• Data

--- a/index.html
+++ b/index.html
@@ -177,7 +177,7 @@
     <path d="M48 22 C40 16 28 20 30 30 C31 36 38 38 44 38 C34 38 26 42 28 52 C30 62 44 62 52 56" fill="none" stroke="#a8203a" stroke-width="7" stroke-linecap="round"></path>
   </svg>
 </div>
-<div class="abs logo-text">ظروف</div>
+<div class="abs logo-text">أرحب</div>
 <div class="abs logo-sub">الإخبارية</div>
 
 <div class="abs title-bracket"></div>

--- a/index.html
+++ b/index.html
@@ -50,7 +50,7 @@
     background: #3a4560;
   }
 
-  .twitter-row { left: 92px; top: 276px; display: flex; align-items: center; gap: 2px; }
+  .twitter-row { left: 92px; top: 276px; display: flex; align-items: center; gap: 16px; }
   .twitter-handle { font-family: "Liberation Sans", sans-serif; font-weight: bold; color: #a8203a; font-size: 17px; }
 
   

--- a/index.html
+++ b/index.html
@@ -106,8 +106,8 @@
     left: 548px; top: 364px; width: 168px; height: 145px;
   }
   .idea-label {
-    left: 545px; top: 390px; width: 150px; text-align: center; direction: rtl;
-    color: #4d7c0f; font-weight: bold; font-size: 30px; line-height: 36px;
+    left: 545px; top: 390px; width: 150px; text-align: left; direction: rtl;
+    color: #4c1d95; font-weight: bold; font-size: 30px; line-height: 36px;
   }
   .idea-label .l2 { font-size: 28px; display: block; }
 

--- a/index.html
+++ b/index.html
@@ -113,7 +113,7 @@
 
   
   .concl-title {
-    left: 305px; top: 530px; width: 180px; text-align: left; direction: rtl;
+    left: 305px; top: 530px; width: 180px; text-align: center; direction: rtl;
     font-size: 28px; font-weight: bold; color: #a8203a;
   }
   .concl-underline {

--

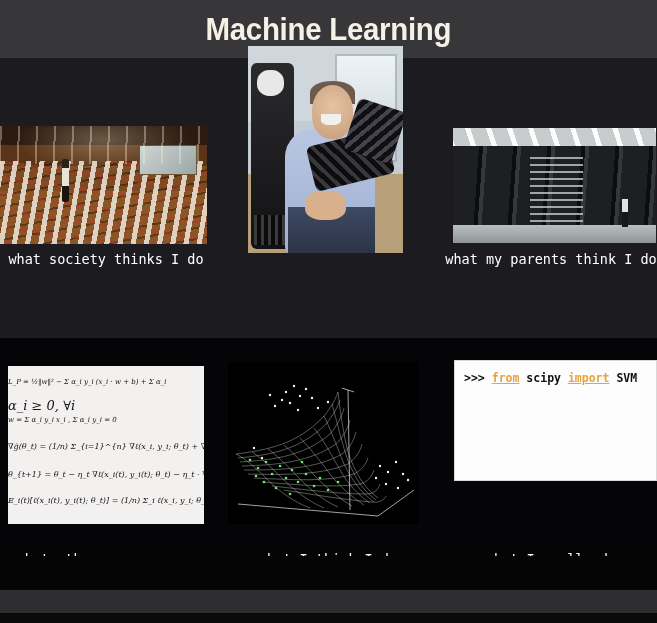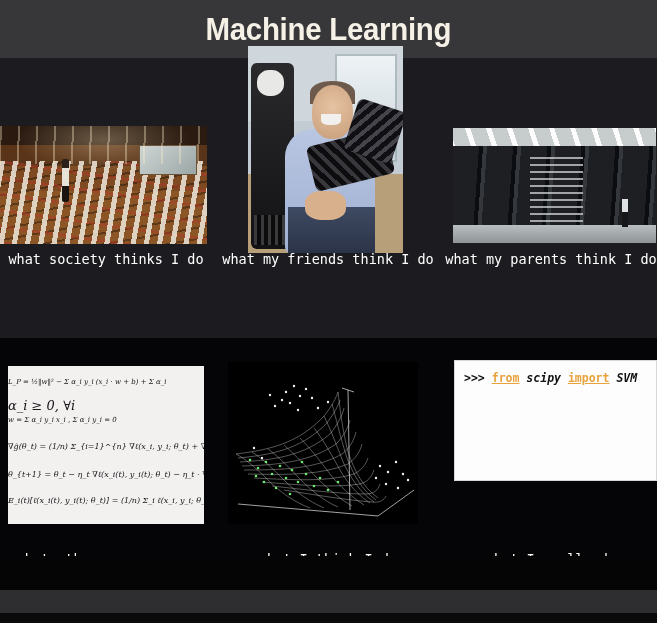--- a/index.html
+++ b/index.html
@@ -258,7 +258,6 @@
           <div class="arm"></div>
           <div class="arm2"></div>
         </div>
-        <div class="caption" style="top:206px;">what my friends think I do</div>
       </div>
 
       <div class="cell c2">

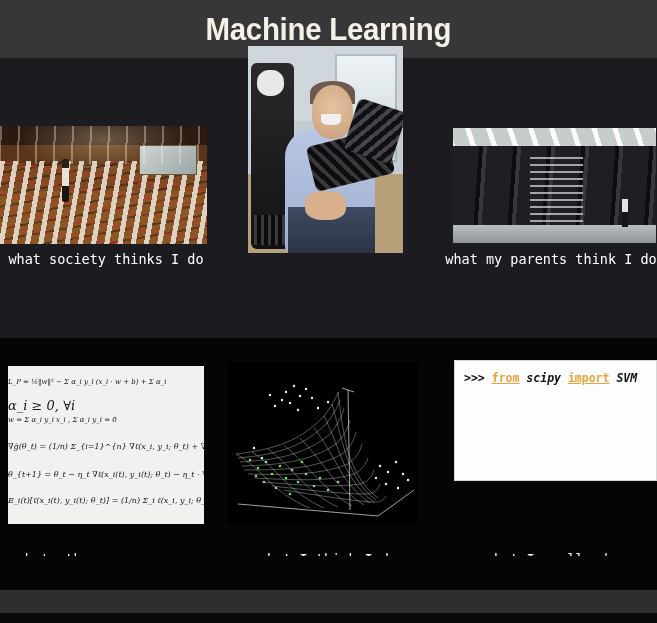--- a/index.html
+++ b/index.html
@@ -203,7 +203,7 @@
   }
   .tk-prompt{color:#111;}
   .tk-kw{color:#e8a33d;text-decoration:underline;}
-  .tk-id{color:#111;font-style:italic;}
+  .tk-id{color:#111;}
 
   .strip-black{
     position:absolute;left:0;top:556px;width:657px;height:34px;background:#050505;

• What needs to be done
All lines above that hold the string "direction" should be copied.

• Solution for this task
-    left: 545px; top: 390px; width: 150px; text-align: center; direction: rtl;
+    left: 545px; top: 390px; width: 150px; text-align: left; direction: rtl;
-    left: 305px; top: 530px; width: 180px; text-align: left; direction: rtl;
+    left: 305px; top: 530px; width: 180px; text-align: center; direction: rtl;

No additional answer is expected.